What Fades Away

Claire's Journal - One

Introduction

Claire lies on her stomach on the living room floor in front of the tv, like a kid doing their homework. In front of her is her Lisa Frank journal and a cat who’s eyeing her pen with predatory golden eyes.

April 24
Dani’s asleep. She barely slept last night so it’s no wonder she passed out so quickly. After last night, I’m wary about sleeping myself. Another fucking nightmare is the exact opposite of what I need before I risk the Hedge.

I can’t get the guilt out of my head. I haven’t cried for Dana because I’m too caught up in the idea that it could have been me or Dani. I’m not sad – I’m fucking terrified. And that fills me with guilt, but not the grief that I’m supposed to feel in the first place.

The Summer King wants the report right away but a part of me ~~o^^~ (the sentence becomes a large, illegible scribble suddenly)

Goddamn Nutmeg went after my pen. I shooed him off so he got pissy and went to sleep with Dani. I bet he’s going to stretch out and take up my side of the bed again.

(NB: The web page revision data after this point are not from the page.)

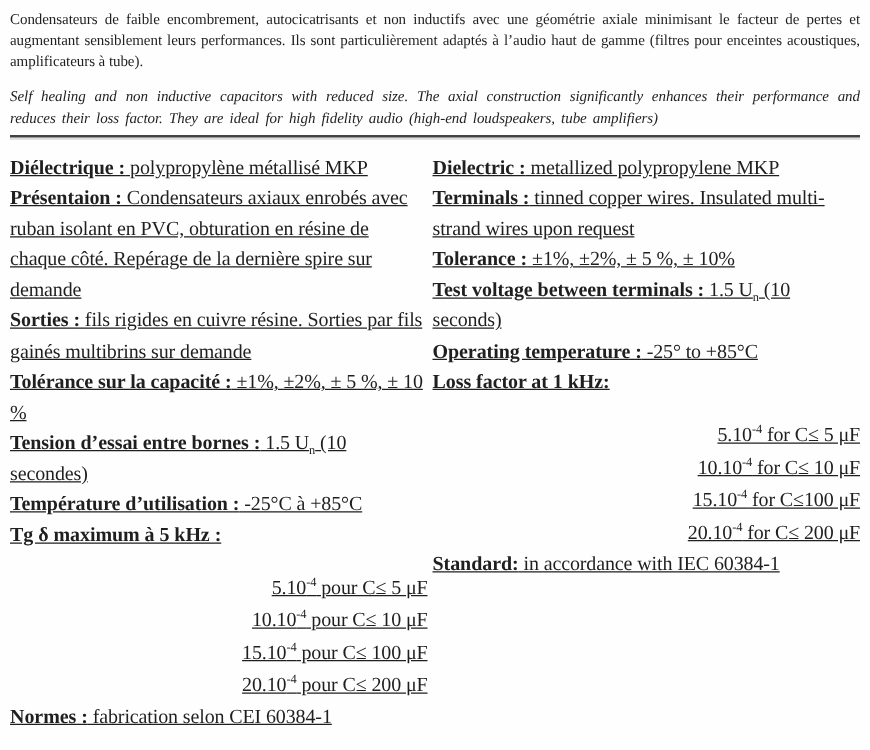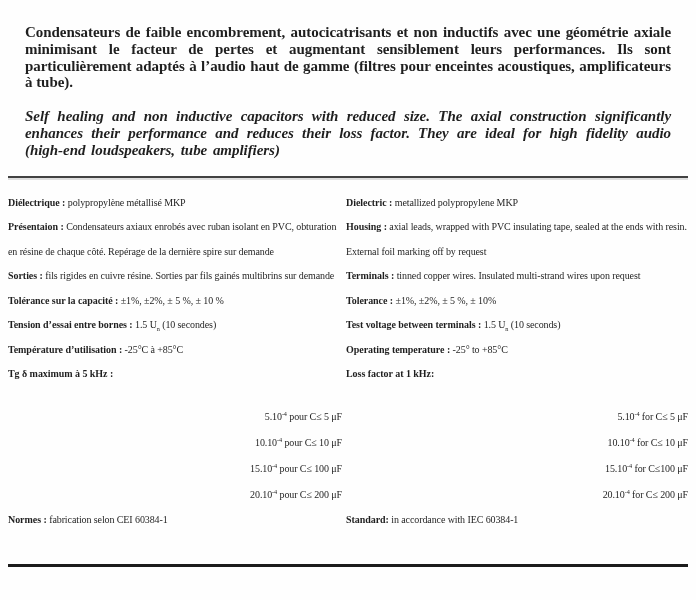--- a/index.html
+++ b/index.html
@@ -15,9 +15,9 @@
     padding: 7px 8px 0 8px;
   }
   .intro {
-    margin: 17px;
-    font-weight: bold;
-    font-size: 15px;
+    margin: 0;
+    font-weight: normal;
+    font-size: 12px;
     line-height: 16.8px;
     text-align: justify;
     letter-spacing: -0.05px;

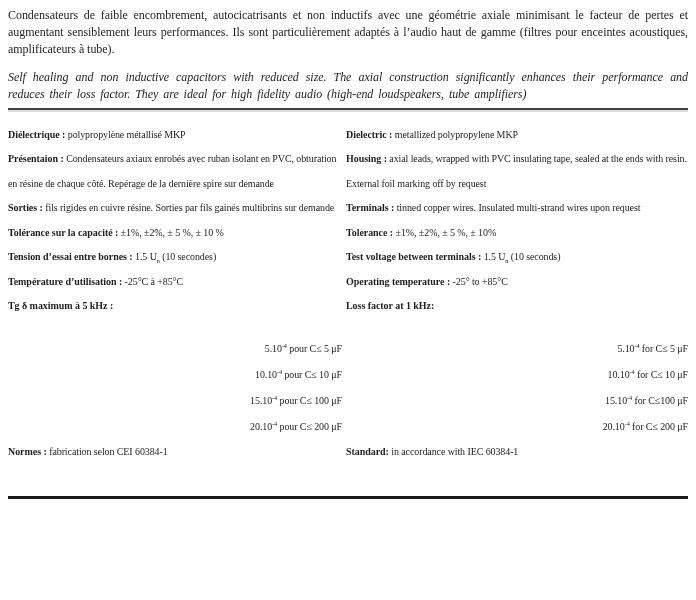--- a/index.html
+++ b/index.html
@@ -39,9 +39,10 @@
     margin-top: 13px;
   }
   .col {
-    font-size: 10px;
+    font-size: 16px;
     line-height: 24.5px;
     letter-spacing: -0.1px;
+    text-decoration: underline;
   }
   .col-fr { width: 334px; }
   .col-en { width: 342px; }

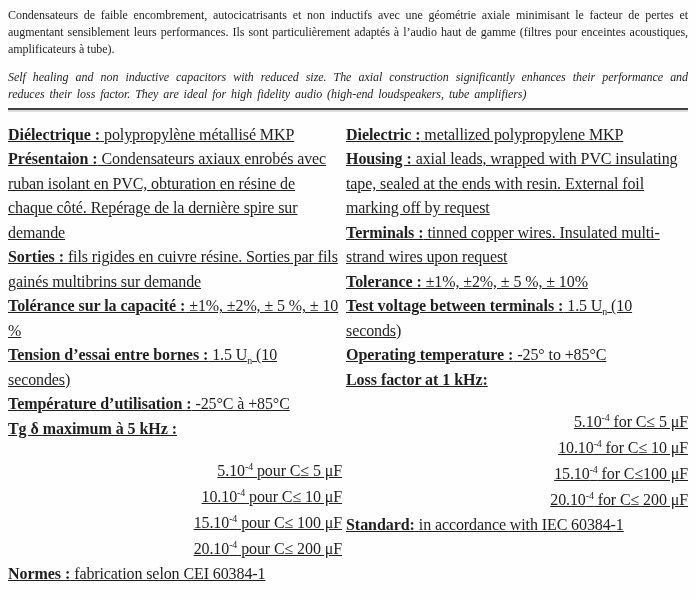--- a/index.html
+++ b/index.html
@@ -97,7 +97,6 @@
 
     <div class="col col-en">
       <p class="spec"><b>Dielectric :</b><span> metallized polypropylene MKP</span></p>
-      <p class="spec"><b>Housing :</b><span> axial leads, wrapped with PVC insulating tape, sealed at the ends with resin. External foil marking off by request</span></p>
       <p class="spec"><b>Terminals :</b><span> tinned copper wires. Insulated multi-strand wires upon request</span></p>
       <p class="spec"><b>Tolerance :</b><span> ±1%, ±2%, ± 5 %, ± 10%</span></p>
       <p class="spec"><b>Test voltage between terminals :</b><span> 1.5 U</span><sub>n</sub><span> (10 seconds)</span></p>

I should be able to trust the King, right? I mean, he’s a head of the freehold – he wouldn’t be in the position if he couldn’t be trusted. But there was something about the Queen last night. Is this going to turn into an “us versus them” situation, Winter against Summer? I don’t care about any of the political bullshit, I just want this asshole taken care of.

They were pleased that I stepped up, so at least that’s a good thing. I don’t blame the others for wanting to avoid the shit – if I’d known it involved going into the Hedge and talking to goblins, I’d be looking for someone else to do it too. I just want to get it over with so I can get my head pats and recognition in the court.

Weird that all of this is happening on Sundays. This is going to end up being some fundamentalist Christian whackjob, isn’t it? I hate that shit. But then how’d they know about the Goblin Market? Need to get these questions out of my head so I go into the Market with a blank brain and no preconceived biases. If I start putting my own hangups on this guy before I’ve even started, then anything I find is going to be useless.

And I haven’t had time to harvest at all today so I’m getting antsy. I’ll have to get that done before heading to the Market, so at least I have something to power me through. And oh yeah, we need to get groceries. I’ll have Dani make the list because apparently Fruity Pebbles, Diet Coke and Lucky Strikes aren’t a balanced diet.

I miss apple Fruit Roll Ups. Why’d they have to get rid of that?